Nação deriva do verbo latino nascere, referindo-se, portanto, ao conjunto de pessoas da mesma origem racial. É unidade étnica, herança histórica e destino comuns de um mesmo grupo social, muito embora, contemporaneamente, como já afirmamos, seu sentido específico seja mais elástico para abranger qualquer vínculo (ou vários deles) em comum, tais como: raça, religião, credo, língua, etc.

(É conveniente lembrar que a Nação pode ser constituída de vários Estados (ex.: a grande Nação muçulmana). Por outro lado, a Nação pode estar também contida em apenas um Estado (ex.: a Nação basca na Espanha). De qualquer forma, a Nação é gérmen que dá origem ao Estado, como foi o caso da Itália antes da unificação.)

Temos, então, que uma Nação pode existir como comunidade histórica e cultural, independentemente de autonomia política ou soberania estatal (GERARD J. MONGONE).

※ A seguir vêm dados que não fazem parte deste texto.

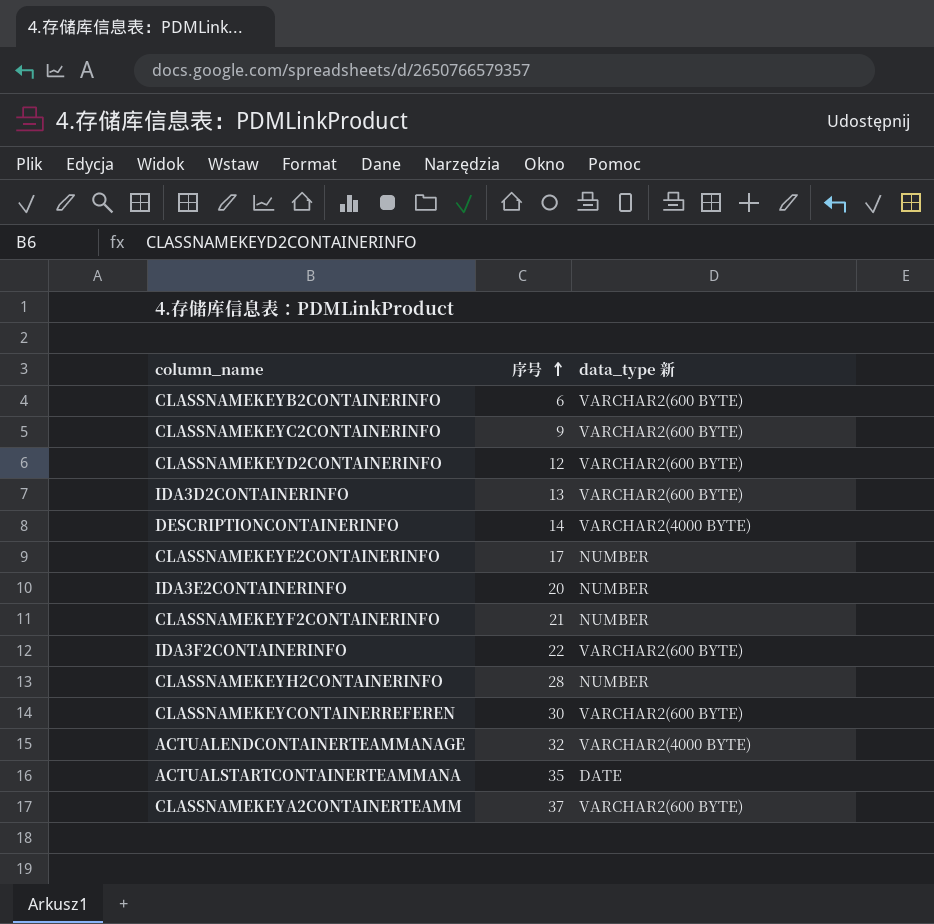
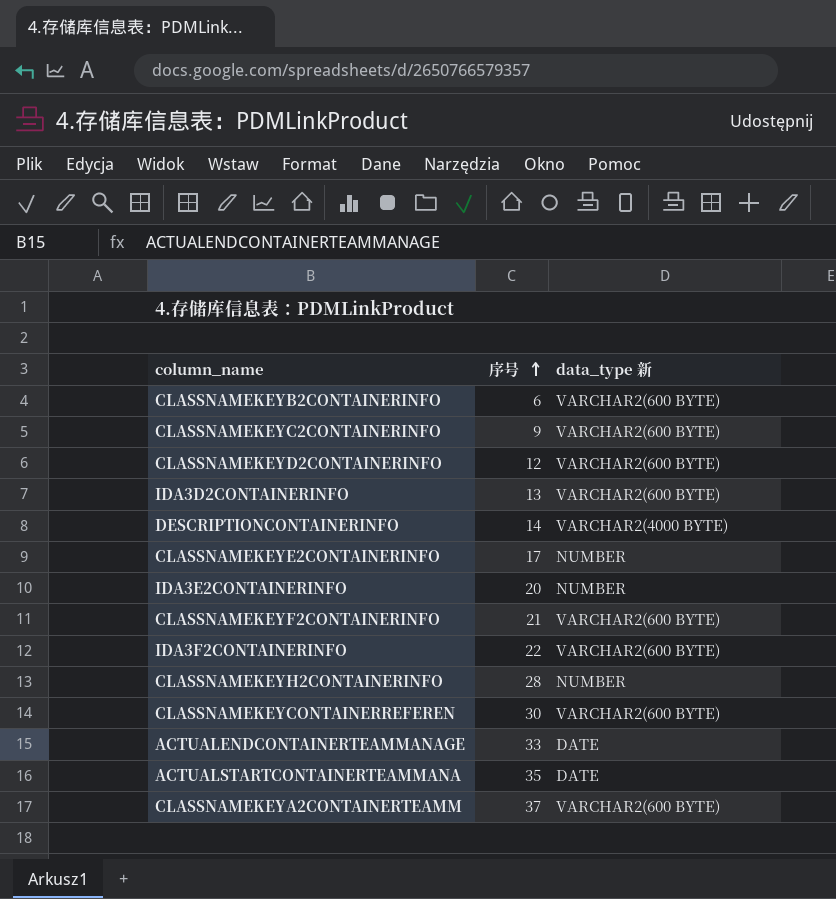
CLASSNAMEKEYF2CONTAINERINFO | data_type 新: NUMBER -> VARCHAR2(600 BYTE)
ACTUALENDCONTAINERTEAMMANAGE | 序号: 32 -> 33
ACTUALENDCONTAINERTEAMMANAGE | data_type 新: VARCHAR2(4000 BYTE) -> DATE

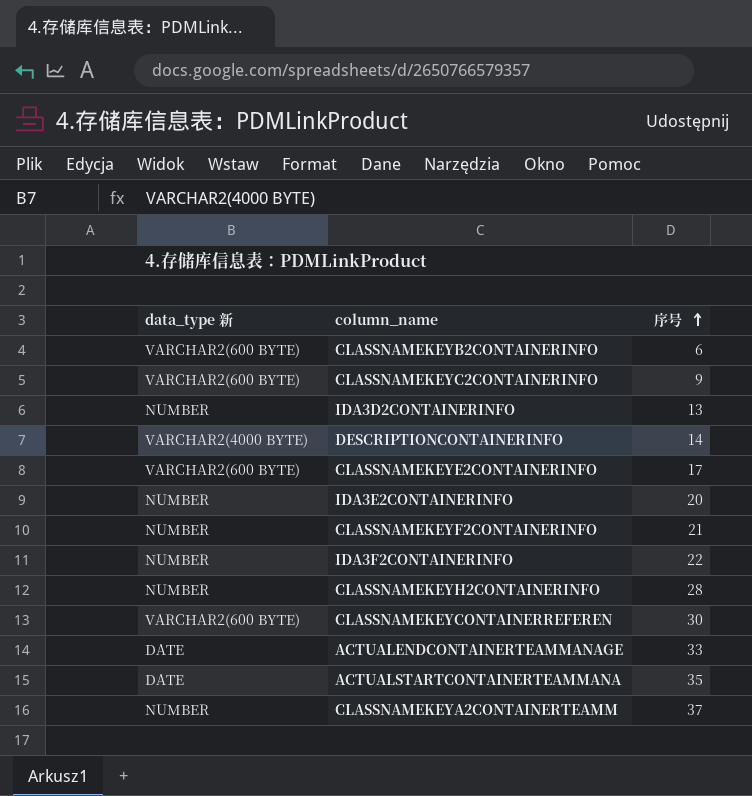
column data_type 新 | position: 3 -> 1
row CLASSNAMEKEYD2CONTAINERINFO: 12 | VARCHAR2(600 BYTE) -> none
IDA3D2CONTAINERINFO | data_type 新: VARCHAR2(600 BYTE) -> NUMBER
CLASSNAMEKEYE2CONTAINERINFO | data_type 新: NUMBER -> VARCHAR2(600 BYTE)
CLASSNAMEKEYF2CONTAINERINFO | data_type 新: VARCHAR2(600 BYTE) -> NUMBER
IDA3F2CONTAINERINFO | data_type 新: VARCHAR2(600 BYTE) -> NUMBER
CLASSNAMEKEYA2CONTAINERTEAMM | data_type 新: VARCHAR2(600 BYTE) -> NUMBER

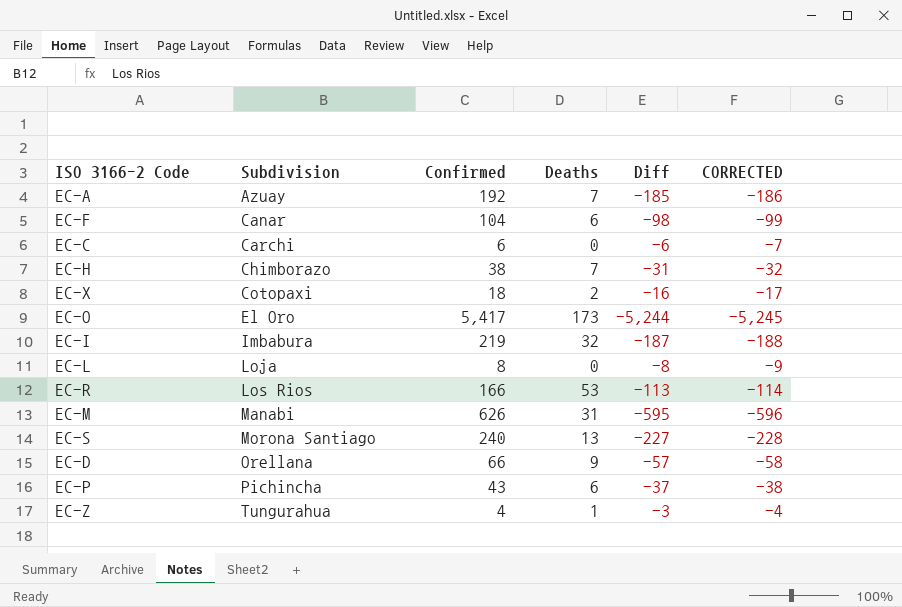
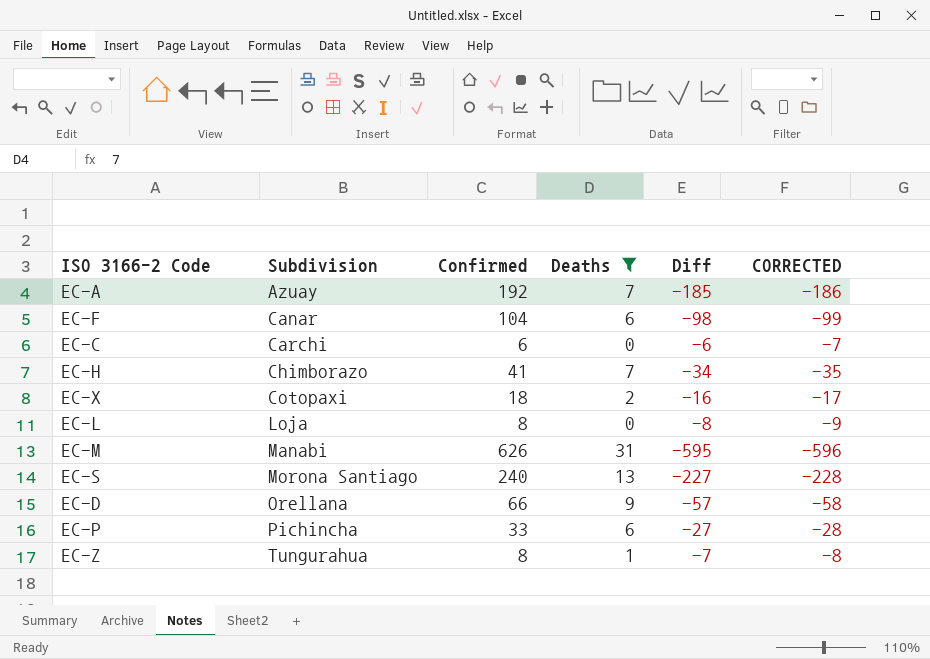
filter: none -> Deaths <= 31
EC-H | Confirmed: 38 -> 41
EC-H | Diff: -31 -> -34
EC-H | CORRECTED: -32 -> -35
EC-P | Confirmed: 43 -> 33
EC-P | Diff: -37 -> -27
EC-P | CORRECTED: -38 -> -28
EC-Z | Confirmed: 4 -> 8
EC-Z | Diff: -3 -> -7
EC-Z | CORRECTED: -4 -> -8

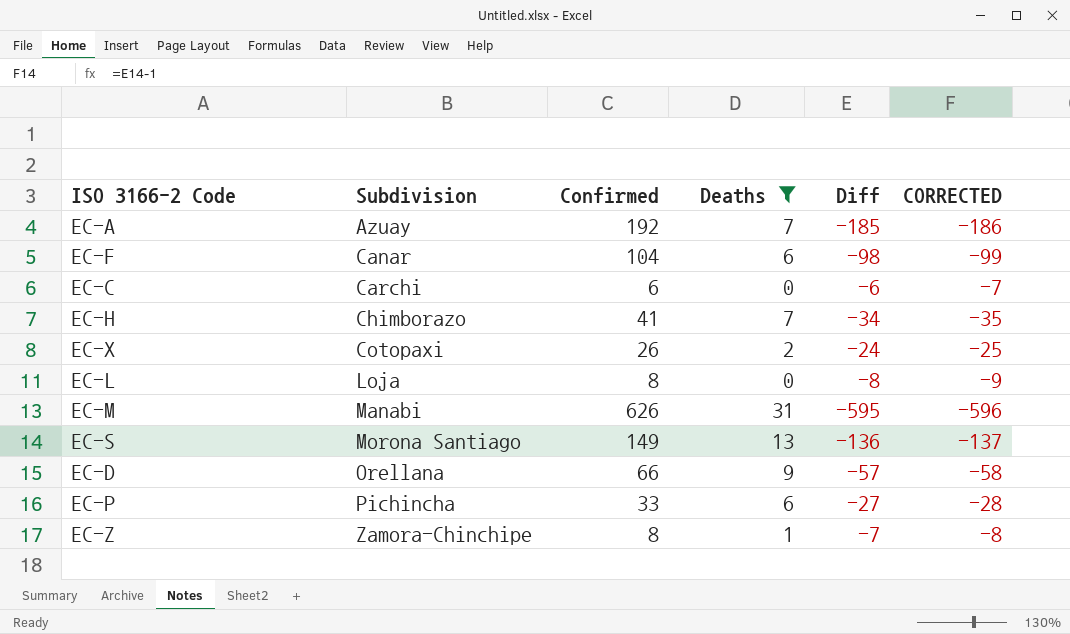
EC-X | Confirmed: 18 -> 26
EC-X | Diff: -16 -> -24
EC-X | CORRECTED: -17 -> -25
EC-S | Confirmed: 240 -> 149
EC-S | Diff: -227 -> -136
EC-S | CORRECTED: -228 -> -137
EC-Z | Subdivision: Tungurahua -> Zamora-Chinchipe

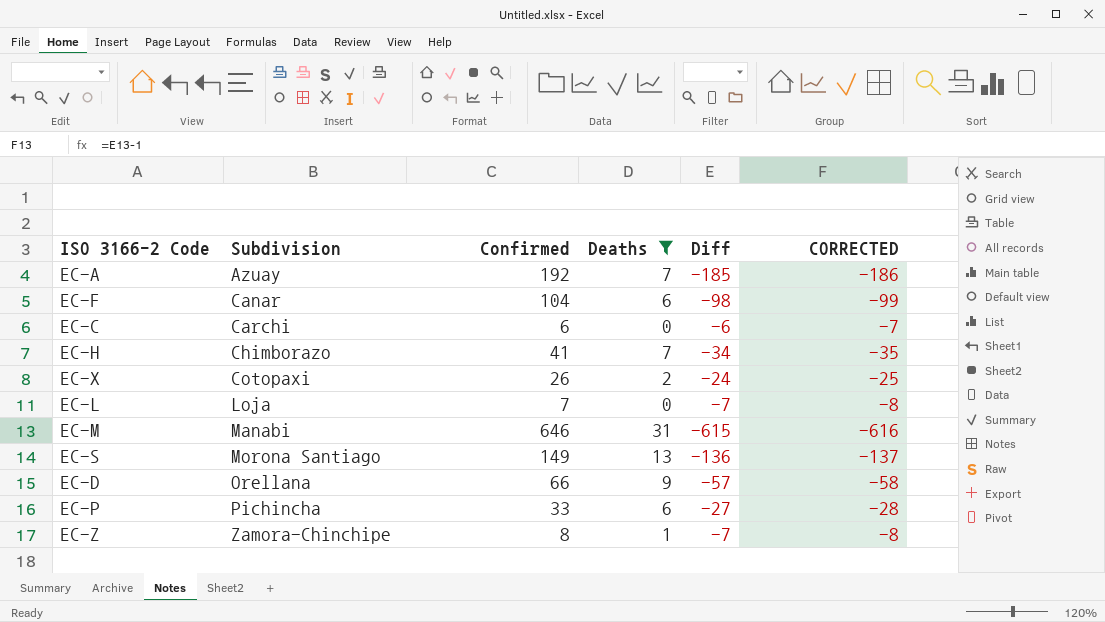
EC-L | Confirmed: 8 -> 7
EC-L | Diff: -8 -> -7
EC-L | CORRECTED: -9 -> -8
EC-M | Confirmed: 626 -> 646
EC-M | Diff: -595 -> -615
EC-M | CORRECTED: -596 -> -616

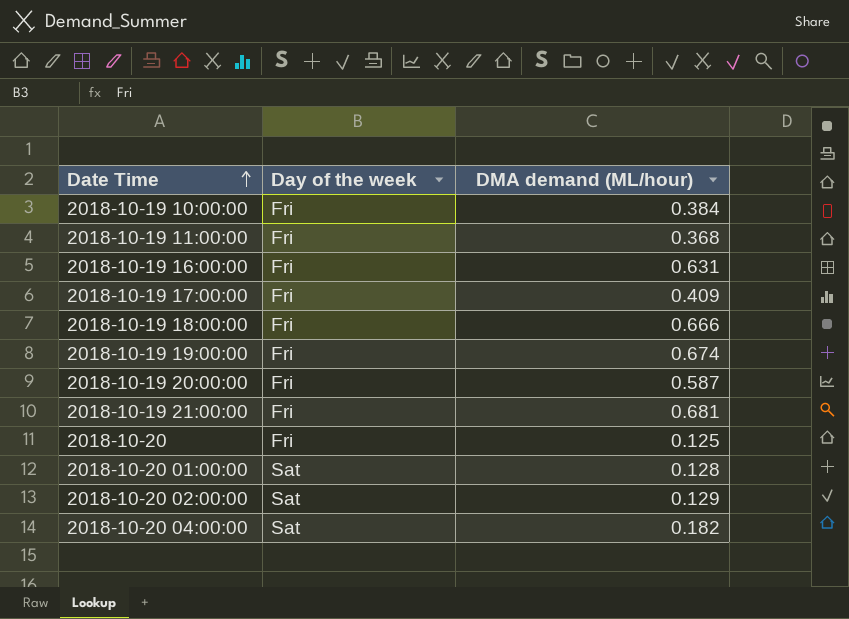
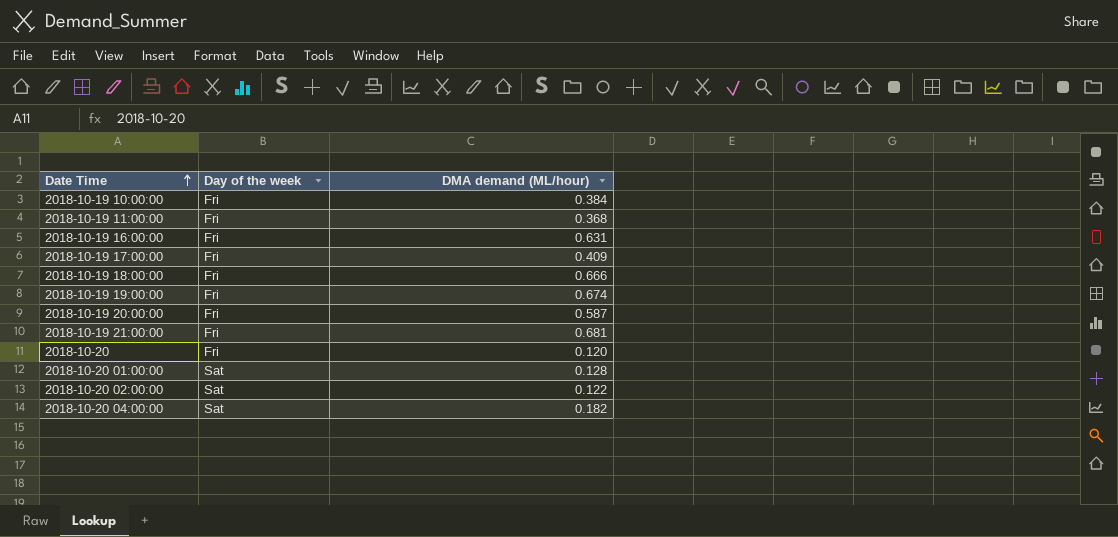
2018-10-20 | DMA demand (ML/hour): 0.125 -> 0.120
2018-10-20 02:00:00 | DMA demand (ML/hour): 0.129 -> 0.122

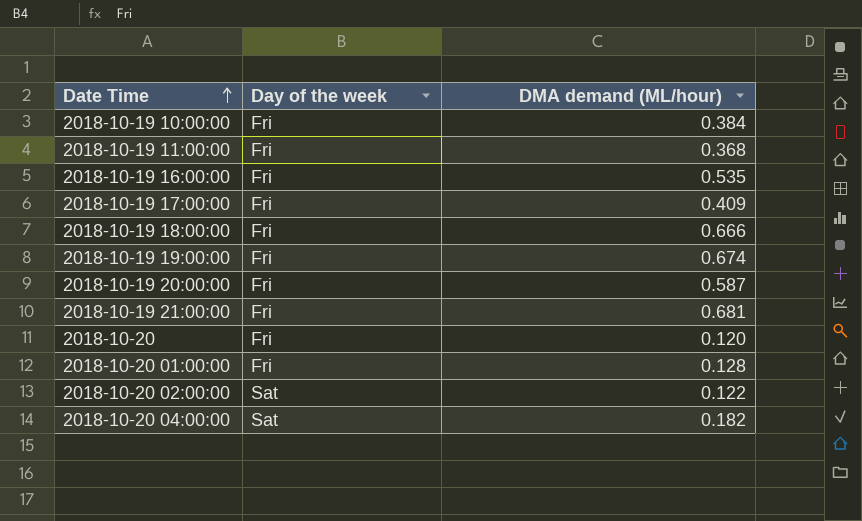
2018-10-19 16:00:00 | DMA demand (ML/hour): 0.631 -> 0.535
2018-10-20 01:00:00 | Day of the week: Sat -> Fri

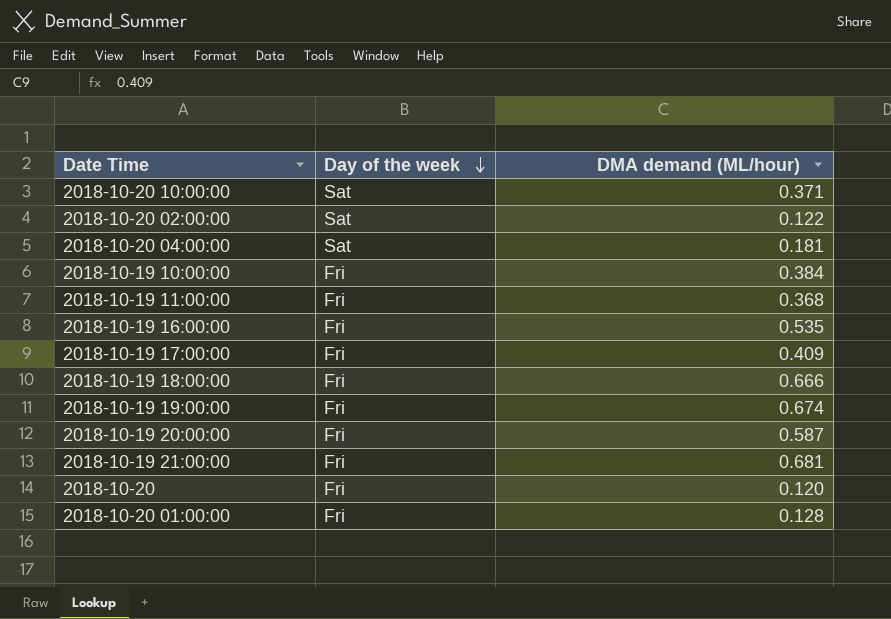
row order: Date Time ascending -> Day of the week descending
row 2018-10-20 10:00:00: none -> Sat | 0.371
2018-10-20 04:00:00 | DMA demand (ML/hour): 0.182 -> 0.181

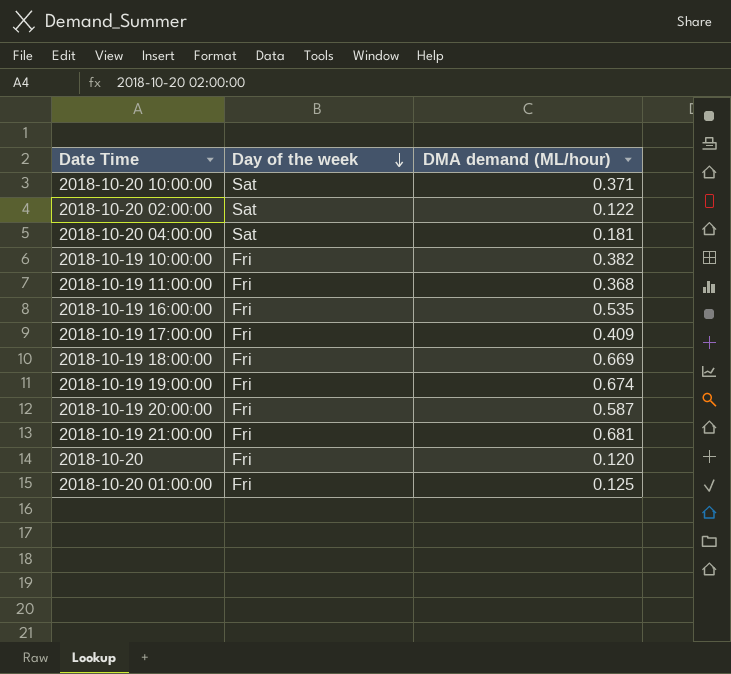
2018-10-19 10:00:00 | DMA demand (ML/hour): 0.384 -> 0.382
2018-10-19 18:00:00 | DMA demand (ML/hour): 0.666 -> 0.669
2018-10-20 01:00:00 | DMA demand (ML/hour): 0.128 -> 0.125

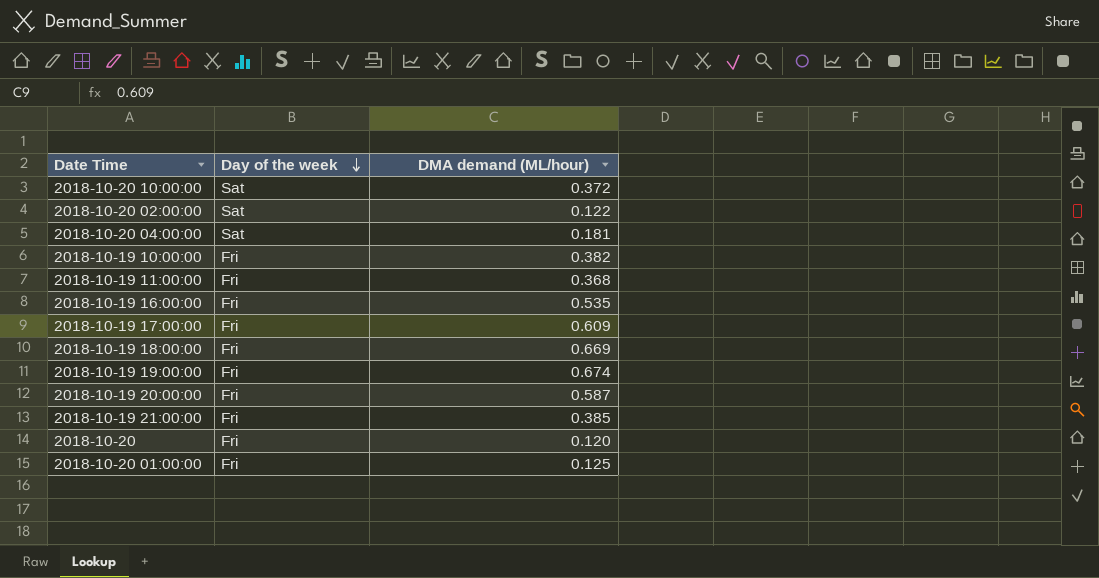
2018-10-20 10:00:00 | DMA demand (ML/hour): 0.371 -> 0.372
2018-10-19 17:00:00 | DMA demand (ML/hour): 0.409 -> 0.609
2018-10-19 21:00:00 | DMA demand (ML/hour): 0.681 -> 0.385

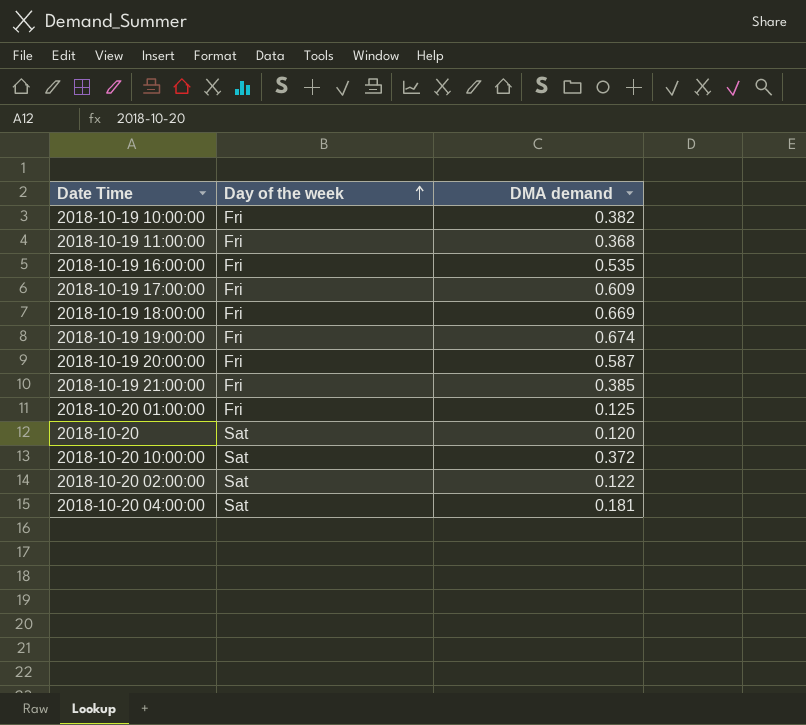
row order: Day of the week descending -> Day of the week ascending
column name: DMA demand (ML/hour) -> DMA demand
2018-10-20 | Day of the week: Fri -> Sat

“O homem não é escravo nem de sua raça, nem de sua língua, nem de sua religião, nem do curso dos rios, nem da direção das cadeias de montanhas. Uma agregação de homens sã de espírito e cálida de coração, cria uma consciência moral que se chama Nação” (ERNESTO RENAM, in Que é uma Nação).

O conceito de Estado evoluiu com o tempo: surgiu do termo polis, na Grécia, civitas em Roma e estado durante a Idade Média, tendo sido MAQUIAVEL, no entanto, o introdutor do termo Estado na literatura científica.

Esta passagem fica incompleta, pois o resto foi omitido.